Pocketblog has gone back to basics. This is part of an extended management course.
‘How intelligent are you?’
We like to measure each other and measuring intelligence seems particularly important to some. Its practice has a long and often unpleasant history. Harvard psychologist, Howard Gardner, has done more than anybody to challenge the ‘single measure’ approach to understanding intelligence, and has introduced a more comprehensive understanding of intelligence.
Instead, Gardner proposed that a better question is:
‘How are you intelligent?’
… in what ways? He proposed that we each have a range of intelligences, which we deploy in varying strengths. Our talents derive from combinations of these intelligences.
Gardner has worked hard to define ‘intelligence’ and set criteria for which capacities to consider as intelligences. Predictably, each of these has attracted much debate. Gardner himself has settled on eight intelligences – others propose more.
Our ability to read, write and communicate using language, used by authors, journalists, orators, debaters and people who speak several languages.
This is shown by analytical thinkers who value reason and are good at calculation; people well suited to science and engineering, the law and accountancy, economics and even detective work.
This makes us highly aware of spatial relationships, shape, colour and form; strong in artists, architects and designers – also navigators and cartographers.
Musical and Rhythmic Intelligence
Do you listen to, make or compose music? This intelligence makes you sensitive to tone, melody, harmony and rhythm. The term virtuoso applies to people such as singers, performers, and composers who have and deploy this intelligence to a high degree.
This intelligence manifests in two ways – both linked to a precise awareness of movement, and control of our bodies.
- Some excel at balance and co-ordination, using their whole body with grace and power – think about sportspeople, actors and dancers.
- Others exercise control, but through precise use of their hands or feet, excelling in areas like sculpture, surgery, craft.
Interpersonal (Social) Intelligence
This helps us socialise and collaborate, giving an understanding of people (empathy) and helping us to put them at their ease. It accounts for confidence in making small-talk, listening intently and leading naturally. Teachers, therapists, nurses and good salespeople excel interpersonally.

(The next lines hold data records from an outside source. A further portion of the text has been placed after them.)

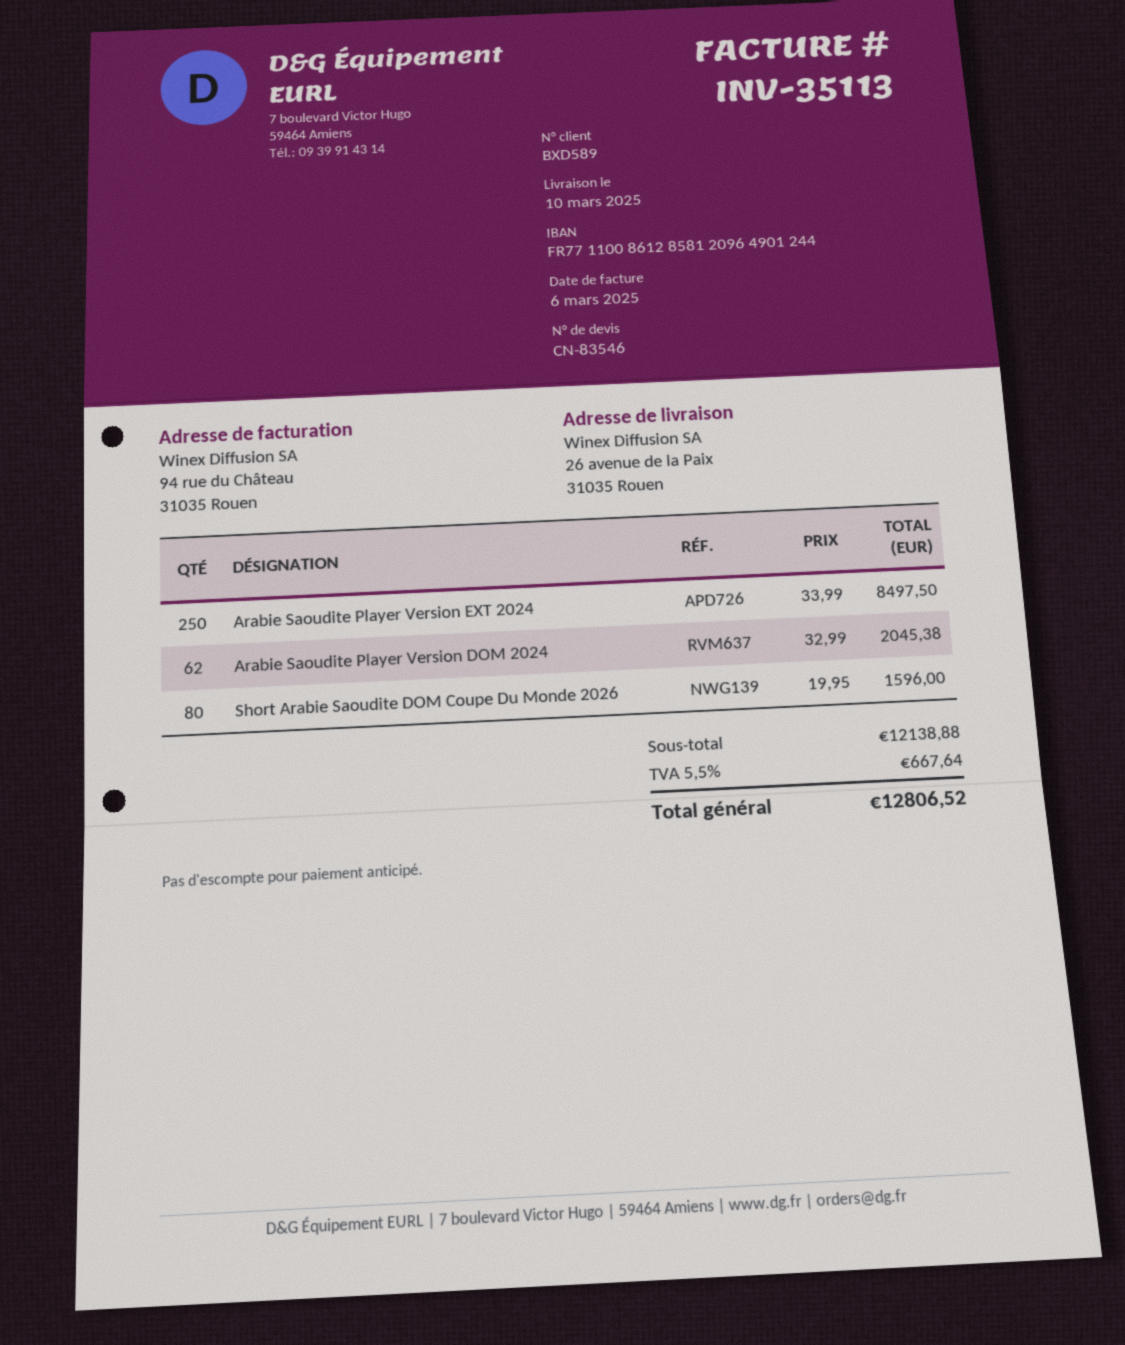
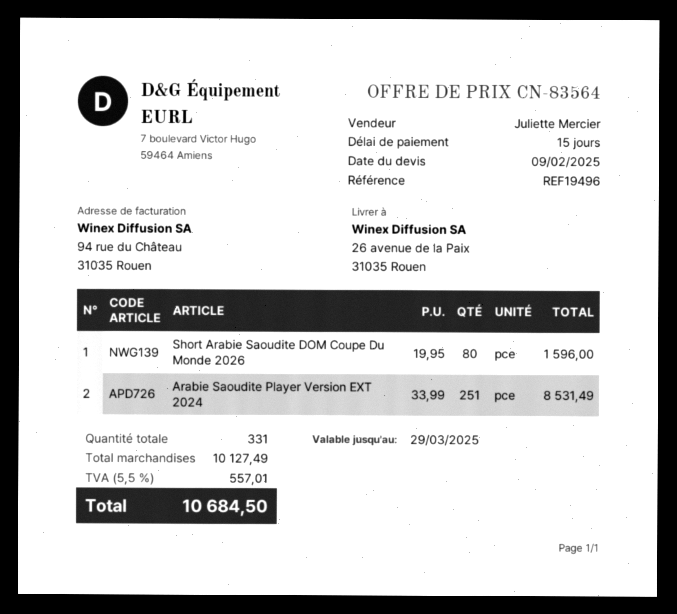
quote number: CN-83546 -> CN-83564
Arabie Saoudite Player Version EXT 2024: 250 x 33.99 = 8497.50 -> 251 x 33.99 = 8531.49
Arabie Saoudite Player Version DOM 2024: 62 x 32.99 = 2045.38 -> none
subtotal: 12138.88 -> 10127.49
tax: 5.5% = 667.64 -> 5.5% = 557.01
total: 12806.52 -> 10684.50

This reflects both the ability to reflect and introspect (mindfulness), and our ability to manage our own motivation, feelings and behaviour.
* For more on Interpersonal and Intrapersonal Intelligences, take a look at this Pocketblog: There’s more to Emotional Intelligence than Daniel Goleman.
Stamp collectors exhibit this intelligence in a world apart from nature: they love to collect. The naturalist has affinity for the natural world, understanding how it works and often having an uncanny knack for memorising hundreds of names. If they can, they collect – rocks, insects, photos – anything. Gardeners, pet-owners, environmentalists, and scientists exercise this intelligence. So too do the people who photograph bus, train or lorry numbers.
If we each have different strengths, then the power of a team comes from its diversity and therefore the abilities of its members to apply differences intelligences to the problems they must solve and the decisions they must take.
Gardner’s work has polarised debate in some quarters of education and psychology. Some love it; it fits with their world view, making intelligence more egalitarian and recognising that there is more to learning and knowledge than literacy and numeracy. Others challenge its lack of empirical support from either well-validated testing processes or neurology.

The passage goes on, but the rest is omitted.